La Regione Lazio, tra le sue prerogative, ha il compito di indirizzare le Province in materia delle politiche del lavoro, offrendo loro anche strumenti idonei alla prevenzione della “cattiva occupazione”.
La questione, oltre che metodologia, è sostanzialmente politica.
La Provincia di Roma, ad esempio, a tutt’oggi, ha implementato diversi progetti, inerenti l’immigrazione, investendovi diversi milioni. Ha attivato i Centri servizi immigrati, presso i Centri per l’impiego, tramite la società Capitale lavoro spa ( ad aprile 2006, la Regione ha stanziato per i CSI un milione 478 mila euro). Ma non è intervenuta sulla vergognosa situazione cui sono costretti gli immigrati, che accedono al “lavoro”. Le indagini statistiche si rifanno spesso alle banche dati della Camera di commercio, che a sua volta interpella le proprie Associazioni di categoria, le quali non sempre offrono risposte veritiere. Pur comprendendo la disastrosa situazione della banca dati dei Centri, inattendibile perché mai aggiornata, l’uso del materiale a disposizione, potrebbe essere utile per finalizzare un intervento mirato a contrastare l’illegalità dominante.
Una scelta, politicamente suicida, è stata quella di aver abbandonato la banca dati dei lavoratori domestici (pubblica, trasparente e gratuita), attivata sotto la Giunta Moffa, favorendo così agenzie private ed agenzie di somministrazione lavoro.
Incapacità gestionali, dirigenziali, scarsa sensibilità verso le problematiche dell’immigrazione, opportunismi politici, ipocriti atteggiamenti, hanno trasformato l’immigrato in fonte affaristico/clientelare. Colpe, non incompetenze.
Basterebbero, volendo, semplici verifiche sulle assunzioni, invece che attendere controlli ispettivi (che potrebbero anche non arrivare) o contesti vertenziali
ü Le Province devono garantire una banca dati affidabile ed efficiente.
ü I Centri per l’impiego, dovrebbero monitorare le aziende assuntrici di personale straniero (si parla di monitoraggio e non di controlli in loco, che spettano ad altre strutture ).
ü Le Province dovrebbero attivare banche dati per l’inserimento di personale domestico e servizi alla persona con implementazione di “sportelli” dedicati alla ricezione di “denunce” e abusi contrattuali ed al monitoraggio delle assunzioni. Questo per una serie di motivi: l’orario di lavoro dichiarato, non corrisponde quasi mai alle reali prestazioni; le retribuzioni, spesso, non corrispondono alle norme contrattuali; oltre i servizi alle persone, anziani ed infermi, si fa carico all’immigrato di adempiere anche alle incombenze domestiche.

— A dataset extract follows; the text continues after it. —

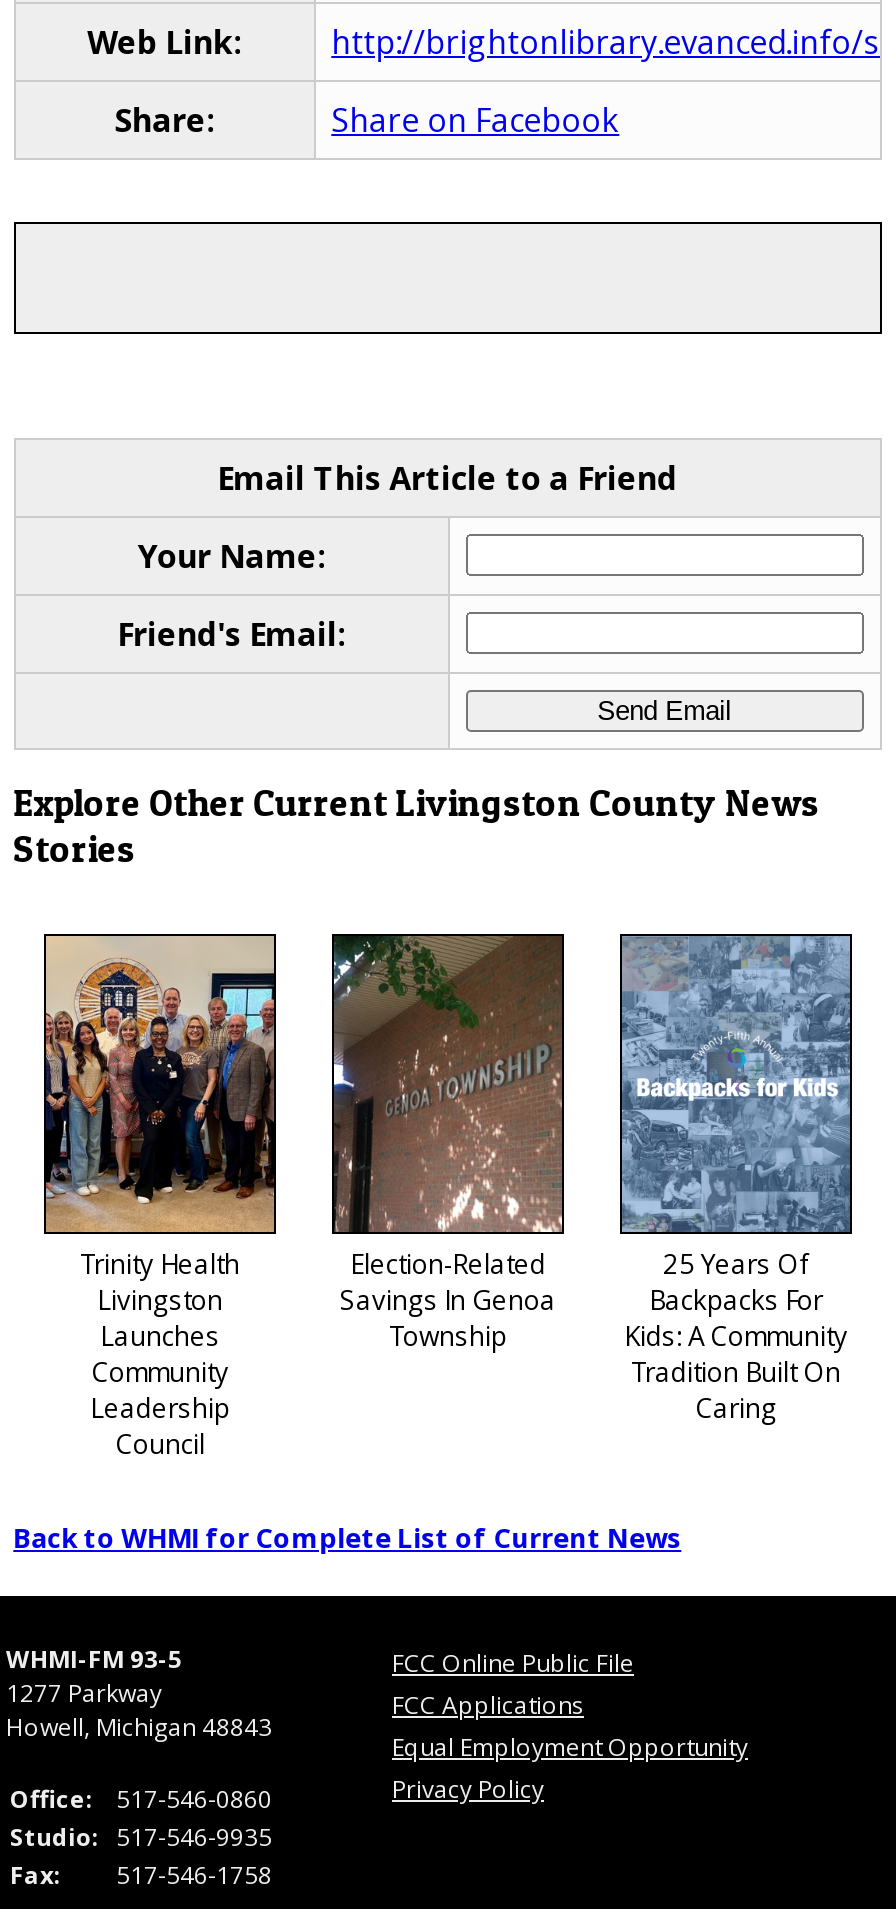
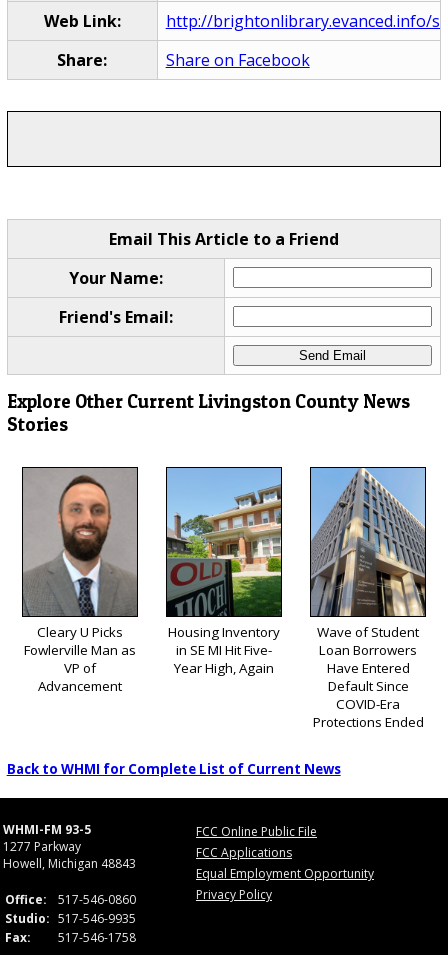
[44,938,276,1462] [image] | Trinity Health | Livingston | Launches | Community | Leadership | Council -> [22,470,138,695] [image] | Cleary U Picks | Fowlerville Man as | VP of | Advancement
[332,934,564,1354] [image] | Election-Related | Savings In Genoa | Township -> [166,467,282,677] [image] | Housing Inventory | in SE MI Hit Five- | Year High, Again
[620,936,852,1426] [image] | 25 Years Of | Backpacks For | Kids: A Community | Tradition Built On | Caring -> [310,467,426,731] [image] | Wave of Student | Loan Borrowers | Have Entered | Default Since | COVID-Era | Protections Ended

ü Occorre garantire i lavoratori immigrati, che partecipano alle preselezioni (incontro domanda/offerta lavoro), spesso rifiutati dalle aziende, con vari pretesti.
ü Una particolare attenzione deve essere posta riguardo le cooperative, settore troppo spesso soggetto all’instaurazione di rapporti di lavoro precari e fittizi (con eccessivi oneri economici per l’immigrato), derivati dalle gare al ribasso per ottenere gli appalti e dalla relazione spesso“intima” con gli enti locali.
La legalità ed i diritti reali passano anche attraverso la credibilità dei Servizi erogati e delle Amministrazioni competenti.